Entretanto, e essa é a questão central que nos ocupa agora, como seria possível evitar que o recurso à experimentação empírica, como feito por Shevrin, não seja incorporado produzindo um reducionismo teórico da psicanálise, ou o estabelecimento de uma superioridade metodológica? Uma primeira resposta, como indicada por Winograd, é reforçar a necessidade de horizontalidade nessa relação. Um segundo ponto, que trabalharemos mais à frente, é a diversificação de articulações, de modo que a psicanálise não eleja as neurociências ou qualquer outro tipo de ciência experimental como interlocutor privilegiado.

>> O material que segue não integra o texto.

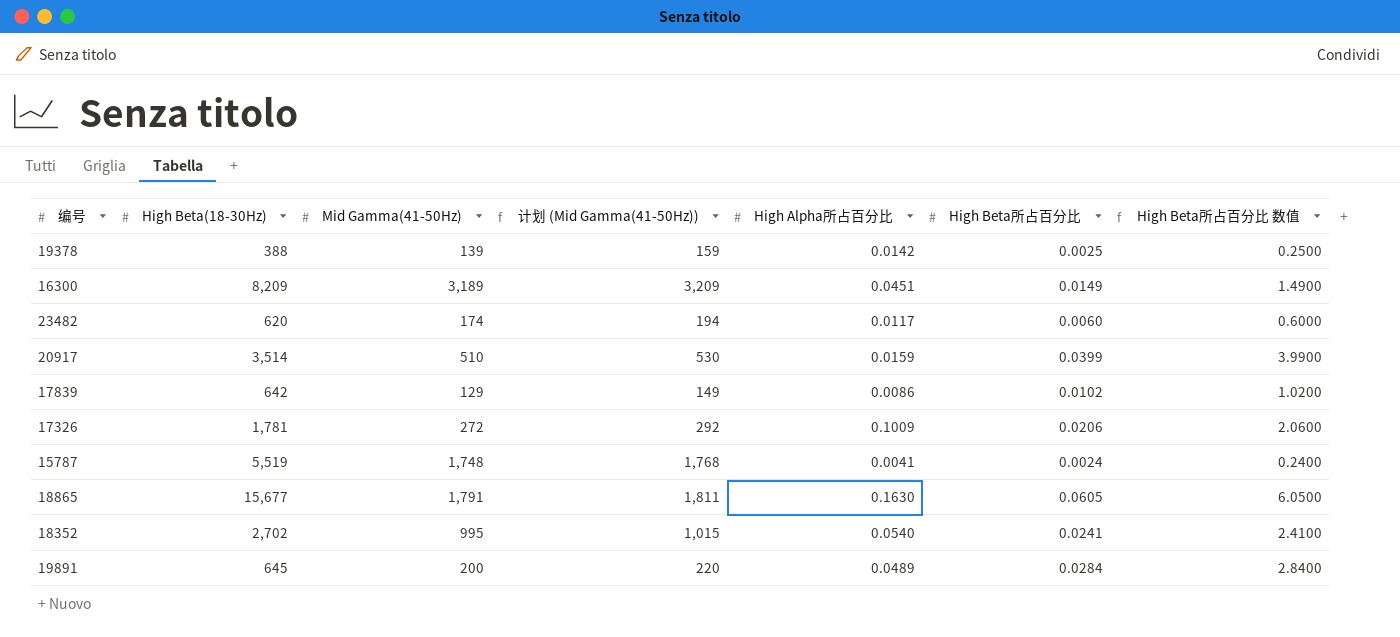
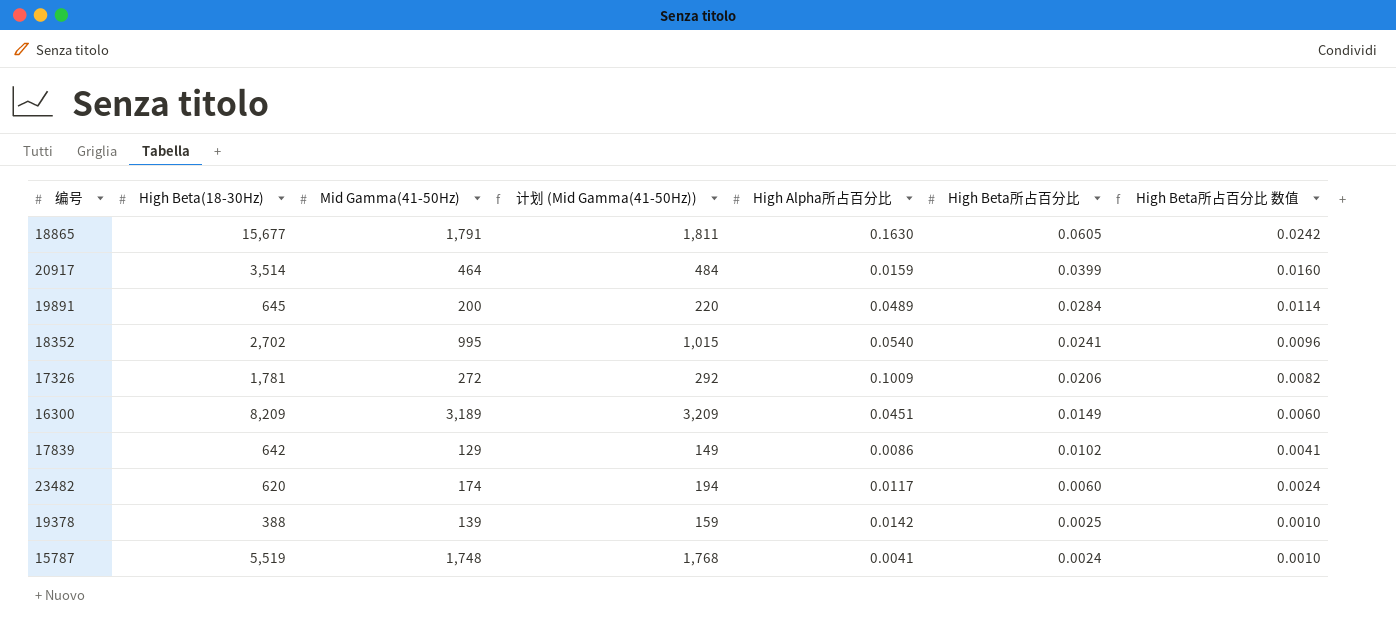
row order: none -> High Beta所占百分比 descending
column High Beta所占百分比 数值 | formula: [High Beta所占百分比] * 100 -> [High Beta所占百分比] * 0.4
20917 | Mid Gamma(41-50Hz): 510 -> 464
20917 | 计划 (Mid Gamma(41-50Hz)): 530 -> 484

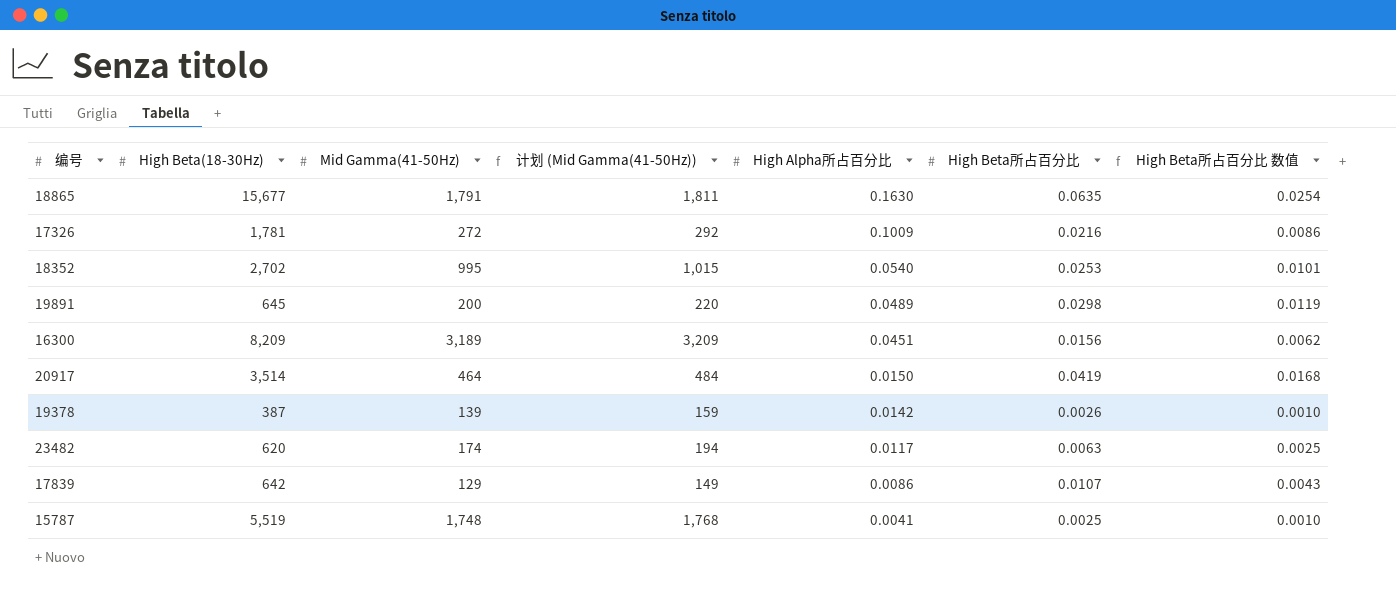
row order: High Beta所占百分比 descending -> High Alpha所占百分比 descending
18865 | High Beta所占百分比: 0.0605 -> 0.0635
18865 | High Beta所占百分比 数值: 0.0242 -> 0.0254
17326 | High Beta所占百分比: 0.0206 -> 0.0216
17326 | High Beta所占百分比 数值: 0.0082 -> 0.0086
18352 | High Beta所占百分比: 0.0241 -> 0.0253
18352 | High Beta所占百分比 数值: 0.0096 -> 0.0101
19891 | High Beta所占百分比: 0.0284 -> 0.0298
19891 | High Beta所占百分比 数值: 0.0114 -> 0.0119
16300 | High Beta所占百分比: 0.0149 -> 0.0156
16300 | High Beta所占百分比 数值: 0.0060 -> 0.0062
20917 | High Alpha所占百分比: 0.0159 -> 0.0150
20917 | High Beta所占百分比: 0.0399 -> 0.0419
20917 | High Beta所占百分比 数值: 0.0160 -> 0.0168
19378 | High Beta(18-30Hz): 388 -> 387
19378 | High Beta所占百分比: 0.0025 -> 0.0026
23482 | High Beta所占百分比: 0.0060 -> 0.0063
23482 | High Beta所占百分比 数值: 0.0024 -> 0.0025
17839 | High Beta所占百分比: 0.0102 -> 0.0107
17839 | High Beta所占百分比 数值: 0.0041 -> 0.0043
15787 | High Beta所占百分比: 0.0024 -> 0.0025

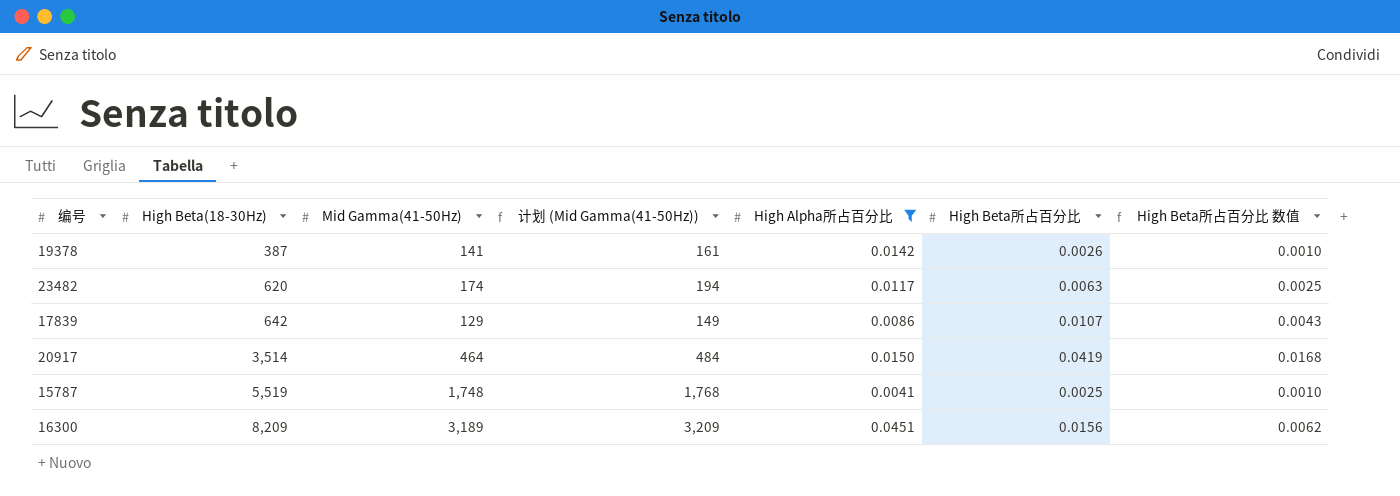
filter: none -> High Alpha所占百分比 <= 0.0451
row order: High Alpha所占百分比 descending -> High Beta(18-30Hz) ascending
19378 | Mid Gamma(41-50Hz): 139 -> 141
19378 | 计划 (Mid Gamma(41-50Hz)): 159 -> 161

Mas existe um terceiro ponto, que diz respeito ao modo como entendemos a experimentação.

Nesse sentido, podemos retomar uma passagem de Edward Erwin (como prometido), quando o autor faz uma breve consideração sobre o fato de evidências empíricas serem mais apropriadas a serem consideradas evidências em si:

Os melhores candidatos a ser evidência em si são, é claro, evidências observacionais. Ninguém desafia isso, exceto alguém que negue que qualquer tipo de evidência é evidência em si. Eu não vou discutir essa posição aqui porque acredito que ela leva a um ceticismo completo sobre evidências, uma posição não atrativa para qualquer pessoa tentando fornecer suporte evidencial para a teoria psicanalítica. (Erwin, 2015, p.40; tradução nossa)

Coloquemos, por um momento, em questão isso que o autor indica como não sendo interessante: existe algum tipo de evidência em si? Ou, colocado de outra maneira, será que a articulação da psicanálise com métodos experimentais responde somente a demandas de uma produção positivista evidencial? Mesmo que a resposta seja positiva, o que estamos chamando de evidência? Trata-se do reconhecimento, na realidade, de representações realizadas? Reconhecimento de fatos que podem ser diretamente vistos ou medidos? Trata-se somente de teste de teorias? Não necessariamente.

Não estamos, aqui, descartando nem o valor epistemológico e muito menos o valor político de se estabelecer um diálogo com esse modo de se tratar evidências empíricas. Existe, contudo, outros modos de se entender o valor da experimentação, que não se apoiam numa relação tão imediata entre aquilo que pode ser visto diretamente em um experimento e aquilo que pode, portanto, ser inferido. Nesse sentido, estamos apresentando mais um argumento que

sustenta o interesse de realizar esse tipo de empreendimento, e, para tal, recorreremos a outro filósofo da ciência: Ian Hacking.